#### [Task prompt]
From the listing below, extract every line in which the word "Migrator" appears.

#### [The records]
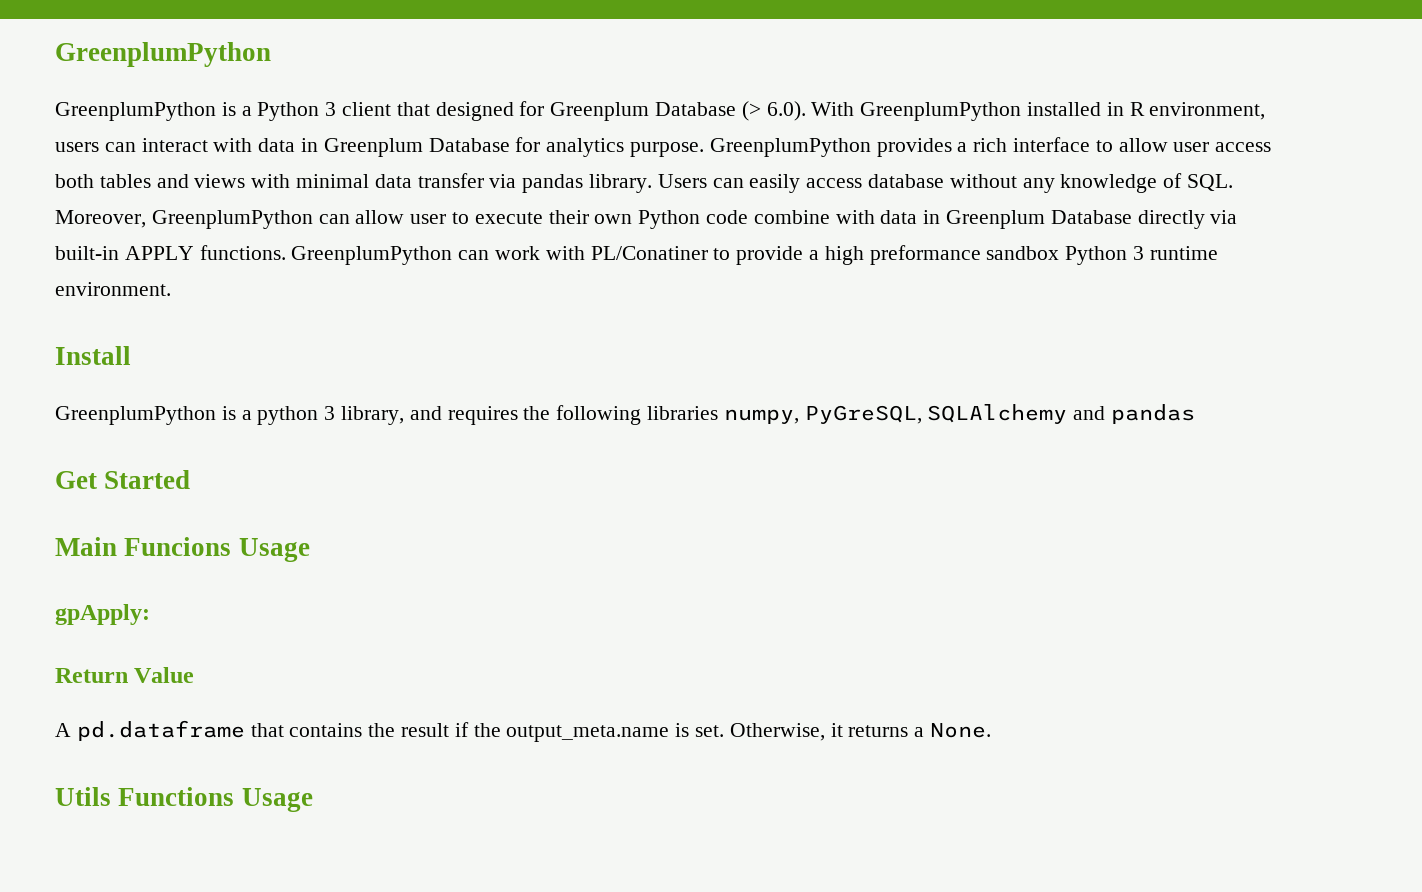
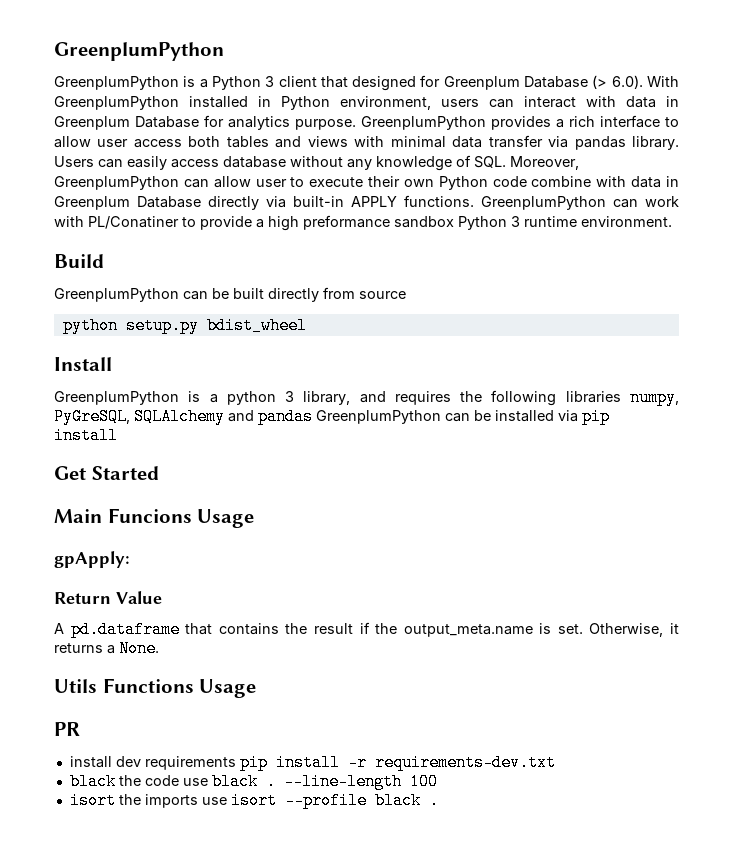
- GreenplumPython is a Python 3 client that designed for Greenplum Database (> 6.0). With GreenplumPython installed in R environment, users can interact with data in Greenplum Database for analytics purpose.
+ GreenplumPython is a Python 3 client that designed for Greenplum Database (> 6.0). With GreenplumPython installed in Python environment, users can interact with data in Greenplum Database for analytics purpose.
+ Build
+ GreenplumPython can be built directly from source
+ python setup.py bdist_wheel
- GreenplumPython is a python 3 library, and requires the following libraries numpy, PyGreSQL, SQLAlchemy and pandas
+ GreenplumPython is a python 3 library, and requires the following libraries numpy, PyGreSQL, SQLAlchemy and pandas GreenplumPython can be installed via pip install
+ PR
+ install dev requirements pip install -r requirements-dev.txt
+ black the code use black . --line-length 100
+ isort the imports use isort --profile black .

* * *

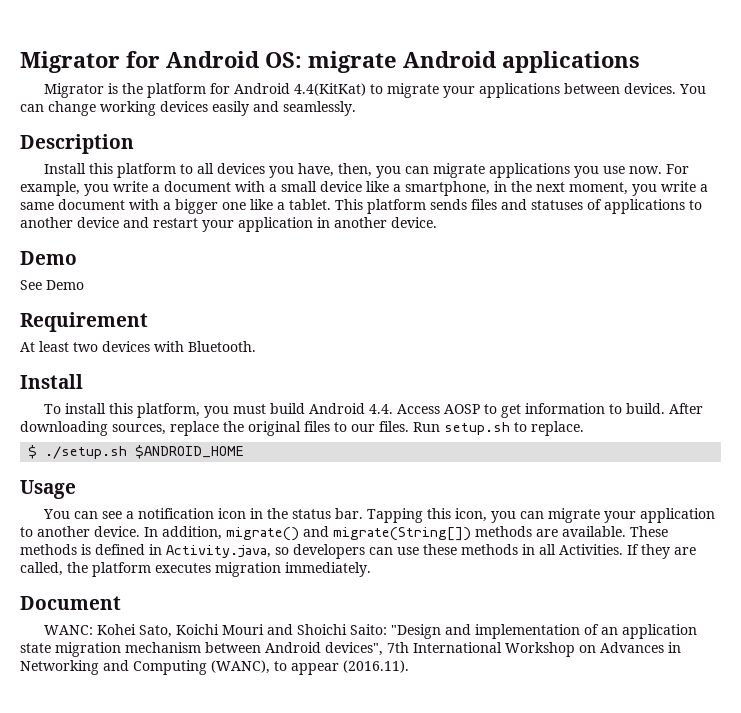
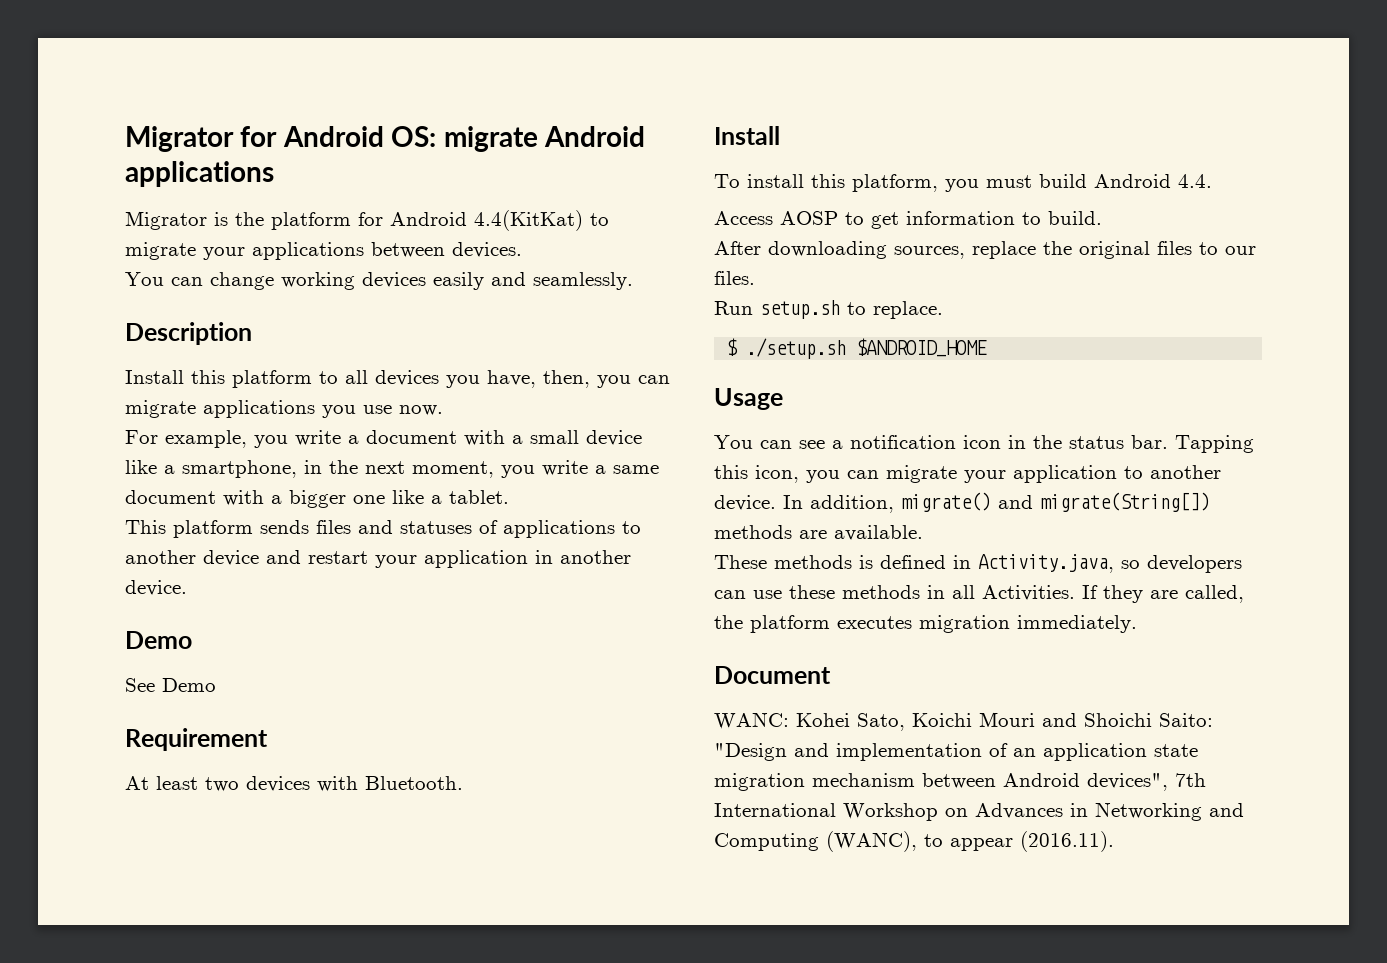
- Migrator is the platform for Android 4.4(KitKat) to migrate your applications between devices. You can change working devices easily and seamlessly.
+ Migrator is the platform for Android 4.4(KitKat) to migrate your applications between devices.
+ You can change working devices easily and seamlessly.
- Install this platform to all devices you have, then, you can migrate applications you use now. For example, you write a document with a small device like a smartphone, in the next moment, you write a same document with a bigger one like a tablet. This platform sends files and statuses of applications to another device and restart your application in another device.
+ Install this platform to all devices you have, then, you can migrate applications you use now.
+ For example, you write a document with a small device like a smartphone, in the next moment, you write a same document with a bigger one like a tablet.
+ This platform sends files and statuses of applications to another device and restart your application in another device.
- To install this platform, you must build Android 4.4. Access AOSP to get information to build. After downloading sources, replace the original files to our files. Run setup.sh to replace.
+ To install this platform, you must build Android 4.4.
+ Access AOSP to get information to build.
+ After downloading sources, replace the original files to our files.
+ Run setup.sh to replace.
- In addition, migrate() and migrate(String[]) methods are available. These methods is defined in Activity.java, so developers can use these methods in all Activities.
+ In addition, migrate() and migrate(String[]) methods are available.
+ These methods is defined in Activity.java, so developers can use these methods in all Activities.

---

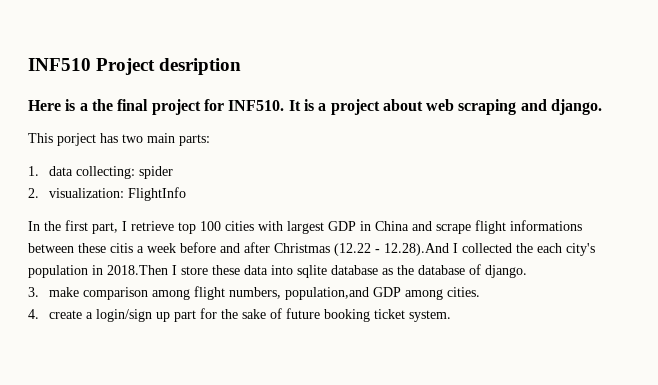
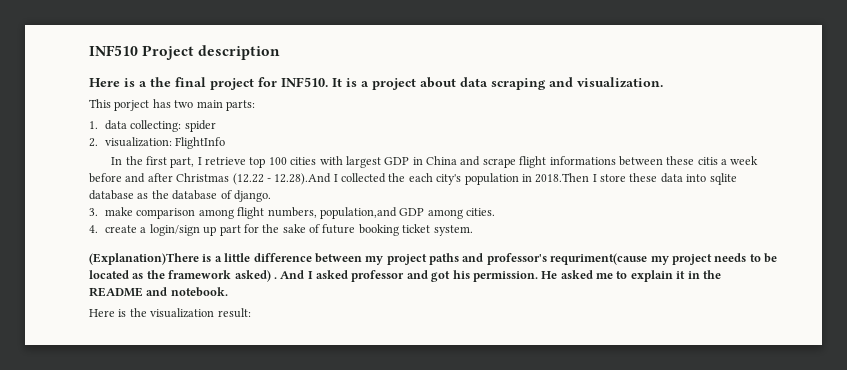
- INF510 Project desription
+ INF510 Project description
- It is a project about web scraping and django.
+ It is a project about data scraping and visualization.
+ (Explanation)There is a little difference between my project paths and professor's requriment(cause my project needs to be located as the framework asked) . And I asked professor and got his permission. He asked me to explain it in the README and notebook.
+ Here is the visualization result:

#### [Answer space]
- Migrator is the platform for Android 4.4(KitKat) to migrate your applications between devices. You can change working devices easily and seamlessly.
+ Migrator is the platform for Android 4.4(KitKat) to migrate your applications between devices.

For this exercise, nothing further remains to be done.